====== Input data
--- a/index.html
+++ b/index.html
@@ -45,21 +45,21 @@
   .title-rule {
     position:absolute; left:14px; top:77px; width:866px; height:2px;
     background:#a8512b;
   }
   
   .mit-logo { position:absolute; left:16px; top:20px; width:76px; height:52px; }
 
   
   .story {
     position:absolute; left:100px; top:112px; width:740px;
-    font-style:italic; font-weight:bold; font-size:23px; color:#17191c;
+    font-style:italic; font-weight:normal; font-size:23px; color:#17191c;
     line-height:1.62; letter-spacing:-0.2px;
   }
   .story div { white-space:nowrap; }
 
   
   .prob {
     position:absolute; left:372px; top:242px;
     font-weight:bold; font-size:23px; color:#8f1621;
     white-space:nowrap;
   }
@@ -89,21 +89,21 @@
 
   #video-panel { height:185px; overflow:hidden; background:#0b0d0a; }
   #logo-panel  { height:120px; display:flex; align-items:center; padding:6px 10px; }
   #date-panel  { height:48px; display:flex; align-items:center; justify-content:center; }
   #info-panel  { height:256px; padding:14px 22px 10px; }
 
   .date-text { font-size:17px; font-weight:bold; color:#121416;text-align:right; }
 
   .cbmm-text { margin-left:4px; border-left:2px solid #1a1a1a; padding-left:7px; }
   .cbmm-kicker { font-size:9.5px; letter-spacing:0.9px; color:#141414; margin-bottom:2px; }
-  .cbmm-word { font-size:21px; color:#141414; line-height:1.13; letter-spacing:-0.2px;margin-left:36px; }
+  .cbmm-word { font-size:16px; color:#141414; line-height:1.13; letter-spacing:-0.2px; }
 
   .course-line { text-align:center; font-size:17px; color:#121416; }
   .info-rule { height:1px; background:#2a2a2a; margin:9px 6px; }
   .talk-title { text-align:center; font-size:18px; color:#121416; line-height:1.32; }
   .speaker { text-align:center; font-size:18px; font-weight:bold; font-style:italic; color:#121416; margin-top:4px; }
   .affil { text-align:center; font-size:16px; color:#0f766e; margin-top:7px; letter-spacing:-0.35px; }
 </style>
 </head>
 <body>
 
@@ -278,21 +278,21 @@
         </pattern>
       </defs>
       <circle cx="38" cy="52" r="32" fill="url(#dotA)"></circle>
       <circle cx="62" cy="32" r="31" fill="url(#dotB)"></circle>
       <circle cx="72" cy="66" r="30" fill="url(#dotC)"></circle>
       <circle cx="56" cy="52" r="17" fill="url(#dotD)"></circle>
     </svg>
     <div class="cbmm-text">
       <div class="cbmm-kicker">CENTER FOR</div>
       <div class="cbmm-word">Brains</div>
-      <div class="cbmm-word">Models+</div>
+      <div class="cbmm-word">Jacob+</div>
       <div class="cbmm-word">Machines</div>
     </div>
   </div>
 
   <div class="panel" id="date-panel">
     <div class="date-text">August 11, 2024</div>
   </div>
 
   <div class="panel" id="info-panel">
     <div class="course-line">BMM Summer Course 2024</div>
============
**Your objective:** The answer must consist of each line in the entries above that includes "text".

**Result:**
   .date-text { font-size:17px; font-weight:bold; color:#121416;text-align:right; }
   .cbmm-text { margin-left:4px; border-left:2px solid #1a1a1a; padding-left:7px; }
   .course-line { text-align:center; font-size:17px; color:#121416; }
   .talk-title { text-align:center; font-size:18px; color:#121416; line-height:1.32; }
   .speaker { text-align:center; font-size:18px; font-weight:bold; font-style:italic; color:#121416; margin-top:4px; }
   .affil { text-align:center; font-size:16px; color:#0f766e; margin-top:7px; letter-spacing:-0.35px; }
     <div class="cbmm-text">
     <div class="date-text">August 11, 2024</div>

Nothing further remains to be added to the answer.